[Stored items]
----------

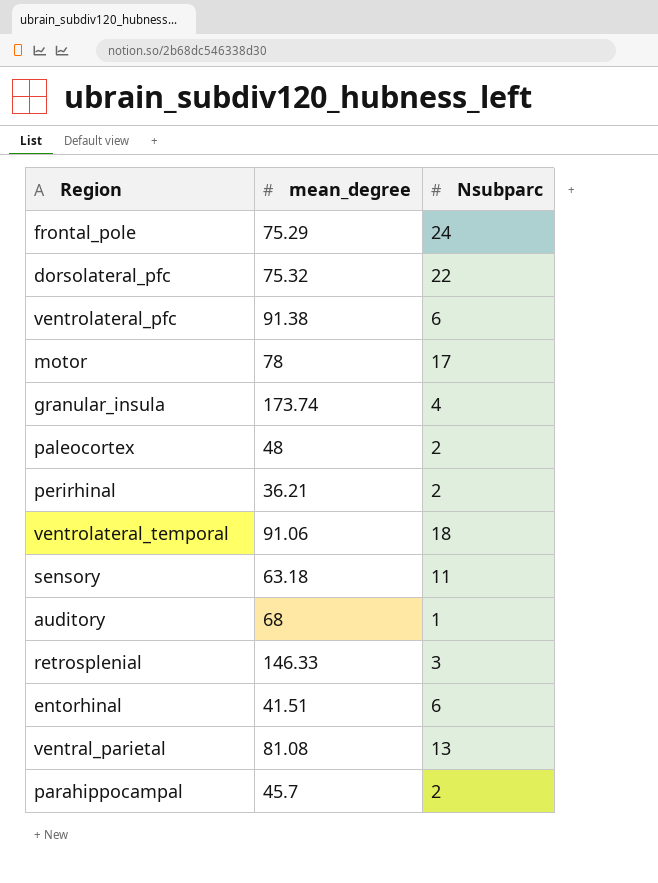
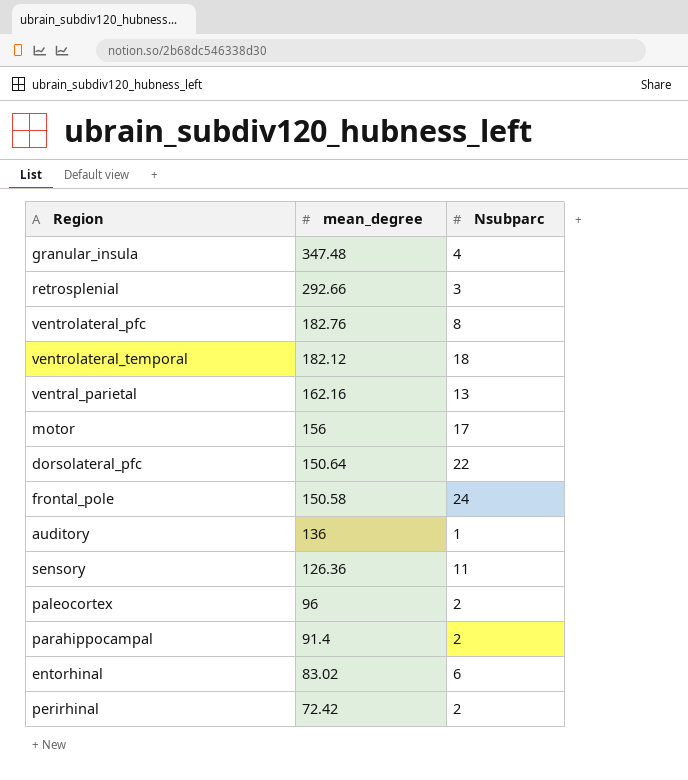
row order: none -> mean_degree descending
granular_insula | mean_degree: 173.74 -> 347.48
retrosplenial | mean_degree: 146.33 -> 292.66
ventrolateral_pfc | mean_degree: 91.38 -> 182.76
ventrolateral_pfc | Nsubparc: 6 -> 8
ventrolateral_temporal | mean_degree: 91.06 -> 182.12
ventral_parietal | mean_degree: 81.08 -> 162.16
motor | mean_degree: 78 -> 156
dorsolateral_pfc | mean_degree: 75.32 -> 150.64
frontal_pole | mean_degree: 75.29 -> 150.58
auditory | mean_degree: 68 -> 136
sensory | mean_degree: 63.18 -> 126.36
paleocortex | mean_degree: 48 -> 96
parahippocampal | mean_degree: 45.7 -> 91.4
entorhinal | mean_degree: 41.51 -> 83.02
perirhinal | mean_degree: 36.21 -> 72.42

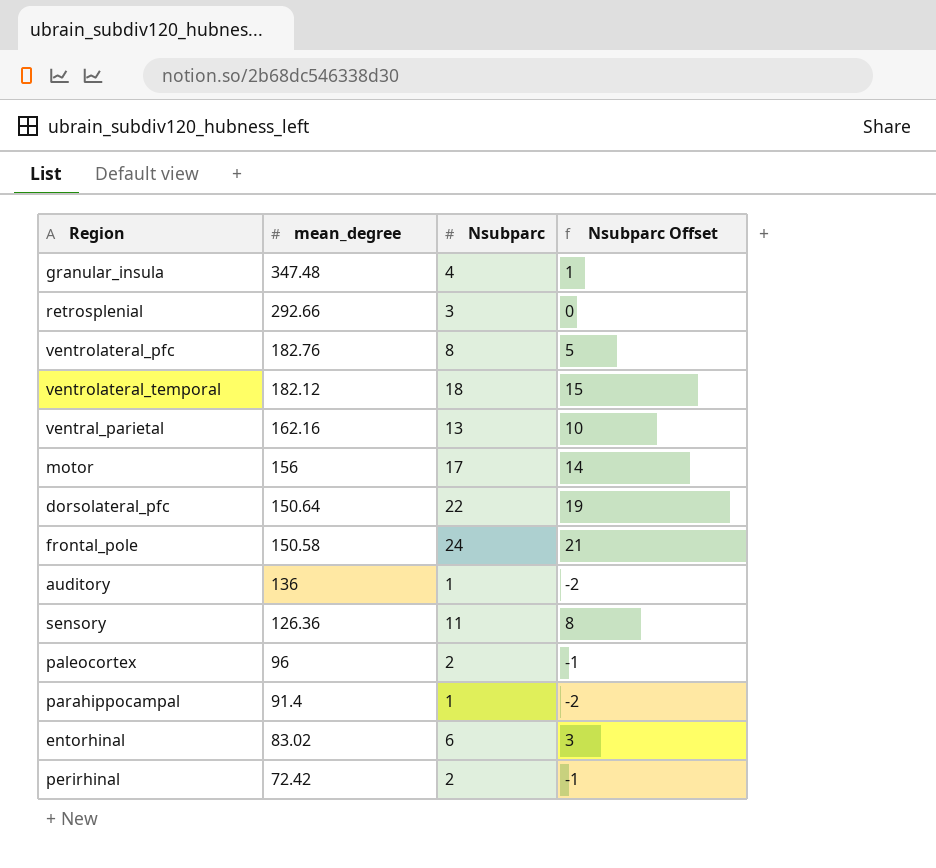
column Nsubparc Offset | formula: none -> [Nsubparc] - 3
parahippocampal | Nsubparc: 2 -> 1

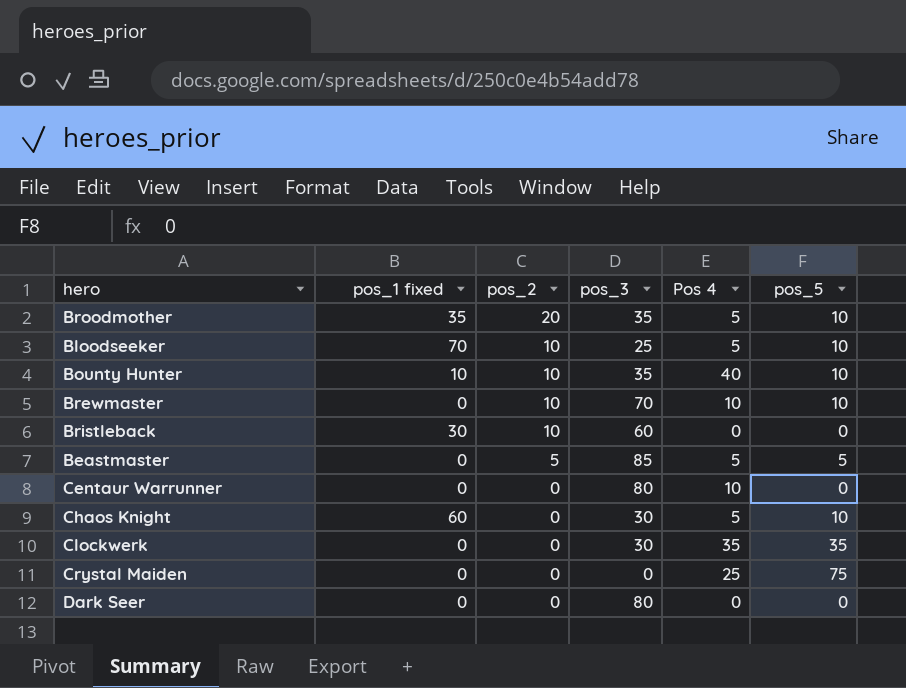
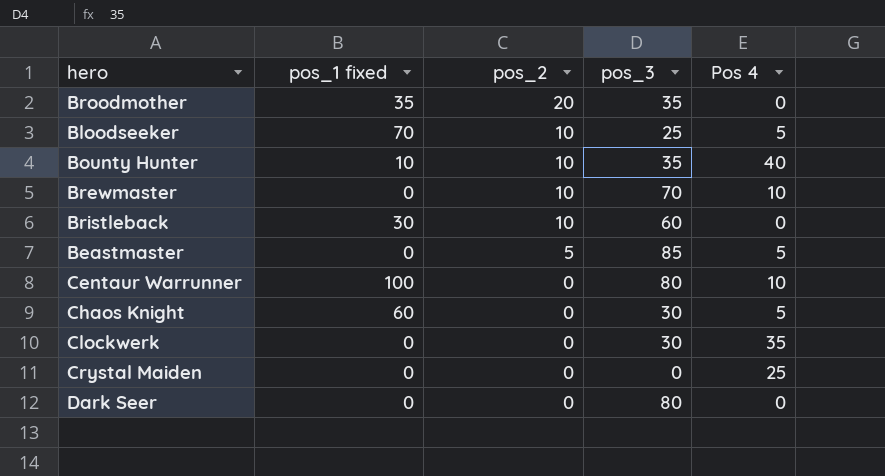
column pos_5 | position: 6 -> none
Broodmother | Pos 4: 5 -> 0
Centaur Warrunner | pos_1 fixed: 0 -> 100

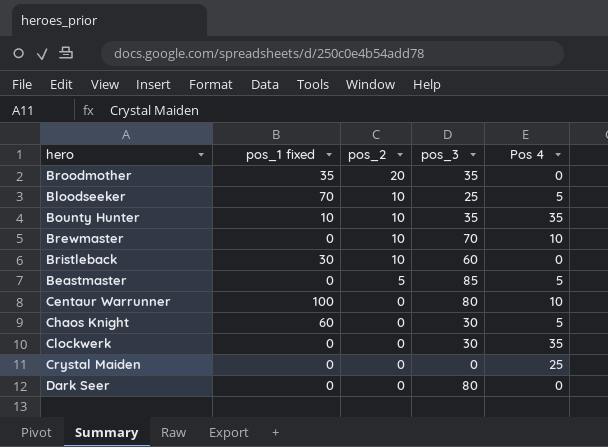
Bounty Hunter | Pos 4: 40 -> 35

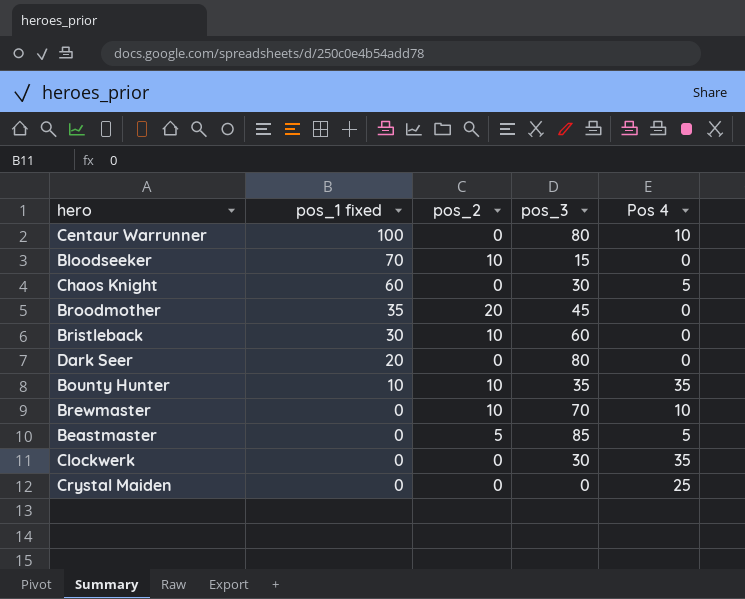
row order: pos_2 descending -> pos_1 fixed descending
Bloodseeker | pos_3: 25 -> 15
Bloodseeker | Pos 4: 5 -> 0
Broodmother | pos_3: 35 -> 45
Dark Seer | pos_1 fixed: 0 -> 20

----------

The response should hold only an exact retyping of the lines from the beginning of the data through the line containing "dorsolateral_pfc | mean_degree: 75.32", both ends kept, pictures omitted.

### Completed task
row order: none -> mean_degree descending
granular_insula | mean_degree: 173.74 -> 347.48
retrosplenial | mean_degree: 146.33 -> 292.66
ventrolateral_pfc | mean_degree: 91.38 -> 182.76
ventrolateral_pfc | Nsubparc: 6 -> 8
ventrolateral_temporal | mean_degree: 91.06 -> 182.12
ventral_parietal | mean_degree: 81.08 -> 162.16
motor | mean_degree: 78 -> 156
dorsolateral_pfc | mean_degree: 75.32 -> 150.64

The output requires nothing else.